He's not showing it to her, though (yet). {snip}

 

 

Thanks to all for the replies.

 

Normal - I'm glad you responded as I've had better luck with dates from OLD (well getting them lol) implementing your advice.

 

One thing you said in a prior thread jumped out at me. That you have to gauge the individual girl by picking up on clues and adjust your behavior accordingly.

 

So this one's reply was personal, friendly, but short. As a result I deduced that she was not interesting in texting a lot. The fact is neither am I. I don't mind having a good text convo but it's often a good way to build up a persona that leads to disappointment when you meet, or worse, you try to be funny and it is taken the wrong way and she gets turned off.

 

I'm not nervous about meeting her, acting cool on the date, or going for a kiss at the end if I feel it is appropriate and if I want.
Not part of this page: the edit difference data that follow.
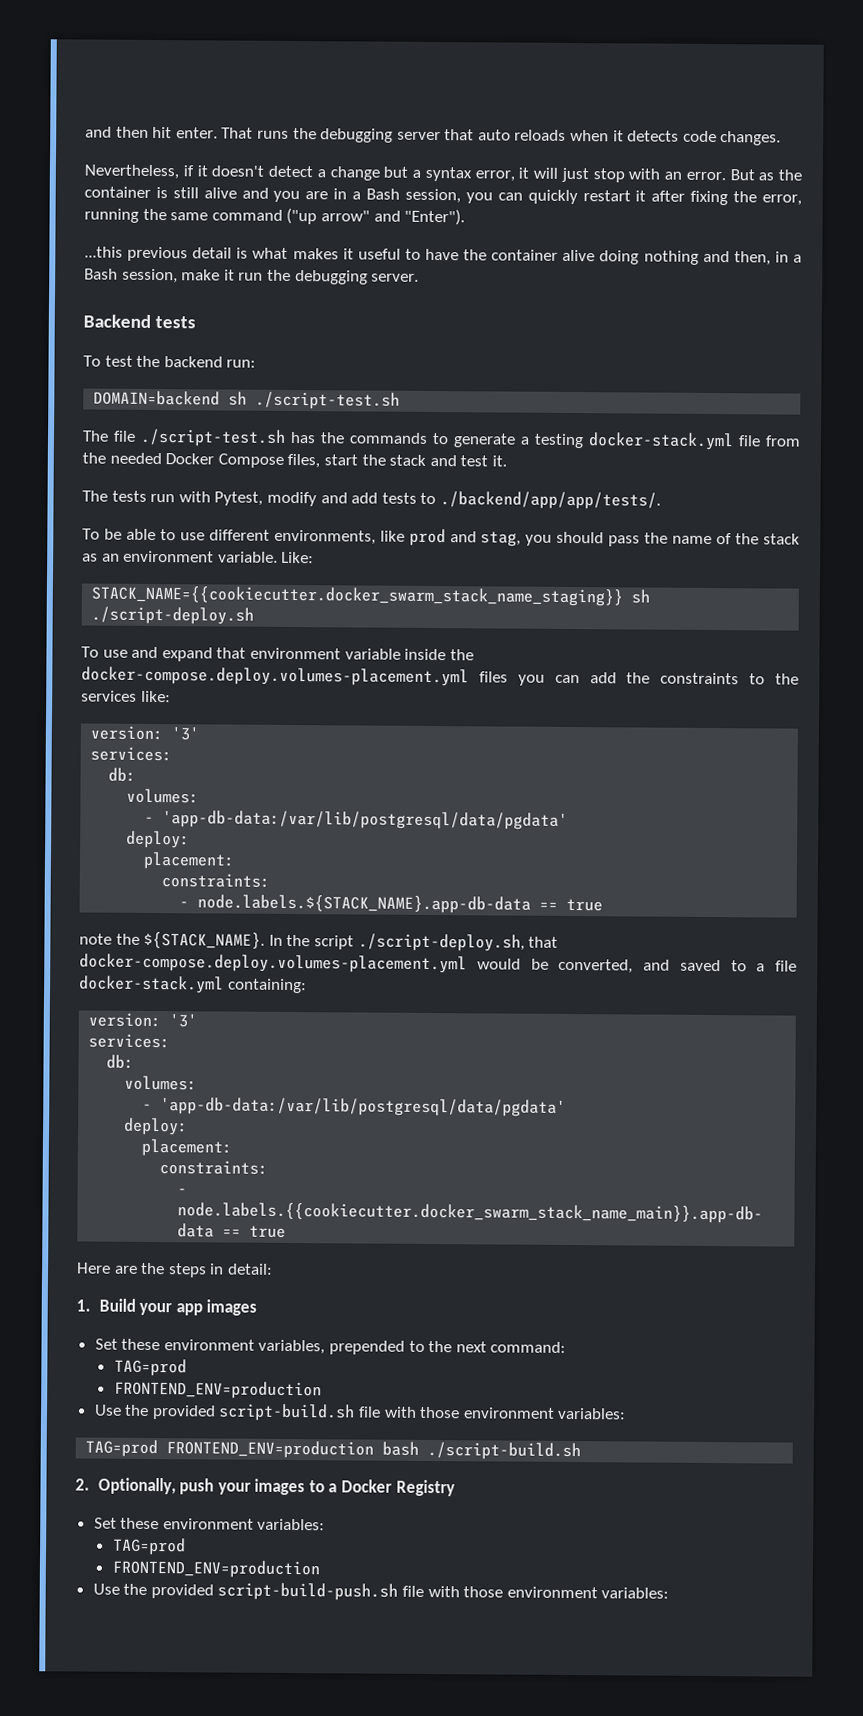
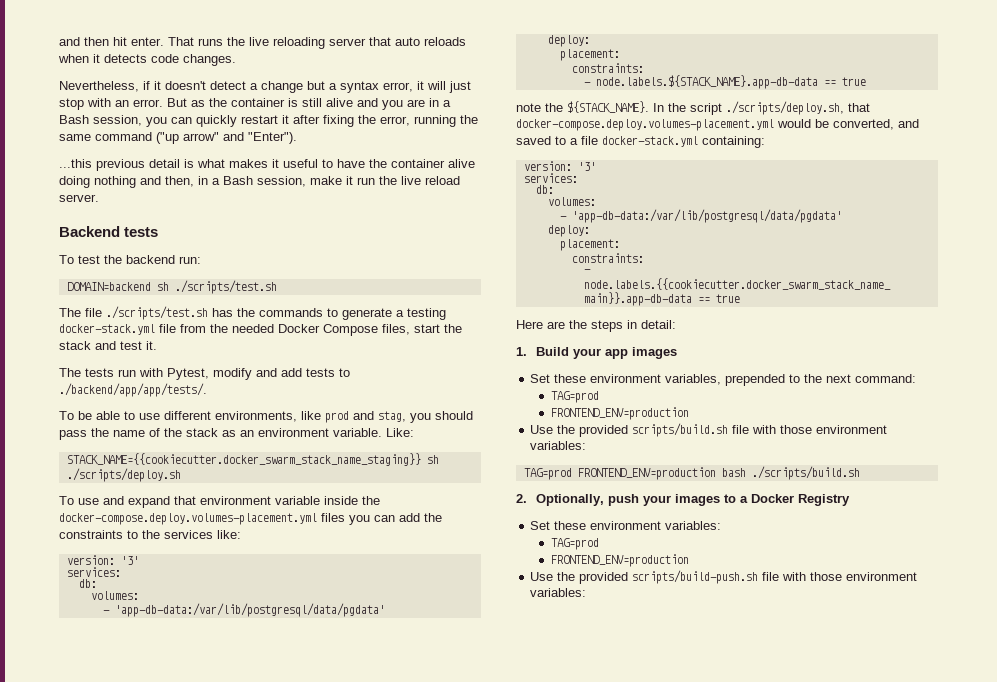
- That runs the debugging server that auto reloads when it detects code changes.
+ That runs the live reloading server that auto reloads when it detects code changes.
- ...this previous detail is what makes it useful to have the container alive doing nothing and then, in a Bash session, make it run the debugging server.
+ ...this previous detail is what makes it useful to have the container alive doing nothing and then, in a Bash session, make it run the live reload server.
- DOMAIN=backend sh ./script-test.sh
+ DOMAIN=backend sh ./scripts/test.sh
- The file ./script-test.sh has the commands to generate a testing docker-stack.yml file from the needed Docker Compose files, start the stack and test it.
+ The file ./scripts/test.sh has the commands to generate a testing docker-stack.yml file from the needed Docker Compose files, start the stack and test it.
- STACK_NAME={{cookiecutter.docker_swarm_stack_name_staging}} sh ./script-deploy.sh
+ STACK_NAME={{cookiecutter.docker_swarm_stack_name_staging}} sh ./scripts/deploy.sh
- In the script ./script-deploy.sh, that docker-compose.deploy.volumes-placement.yml would be converted, and saved to a file docker-stack.yml containing:
+ In the script ./scripts/deploy.sh, that docker-compose.deploy.volumes-placement.yml would be converted, and saved to a file docker-stack.yml containing:
- Use the provided script-build.sh file with those environment variables:
+ Use the provided scripts/build.sh file with those environment variables:
- TAG=prod FRONTEND_ENV=production bash ./script-build.sh
+ TAG=prod FRONTEND_ENV=production bash ./scripts/build.sh
- Use the provided script-build-push.sh file with those environment variables:
+ Use the provided scripts/build-push.sh file with those environment variables:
However, I am nervous about doing something that might screw up meeting her - this is related to my high level of interest in her. I don't feel this way about other women I have setup dates with.

 

Another girl I'm chatting to and supposed to see for the first time next weekend is a text psycho. We had a great exchange the other day and I ended it saying to reach out to me anytime. I get a comment on the fact that I didn't reach out for a day. I mean we haven't even met! My fear with this is I will have put a lot of effort into texting only to find out we don't click when we meet.

 

Worse, if we do hit it off, I'll have to upgrade my text plan from unlimited to infinity :D

 

So for the one I really like I ended up sending her a short message which she liked and responded to quickly (like 30 seconds) and friendly - no invitation to text further. That's it until next week. I wanted to let her know I was still around and interested without coming across like the other girl is coming across to me (I didn't say any of this mind you).

 

My plan is to see if she reaches out after the weekend, if not to send her one final text next week prior to us meeting to let her know I'll be showing up.

 

Let me know what you think of this plan.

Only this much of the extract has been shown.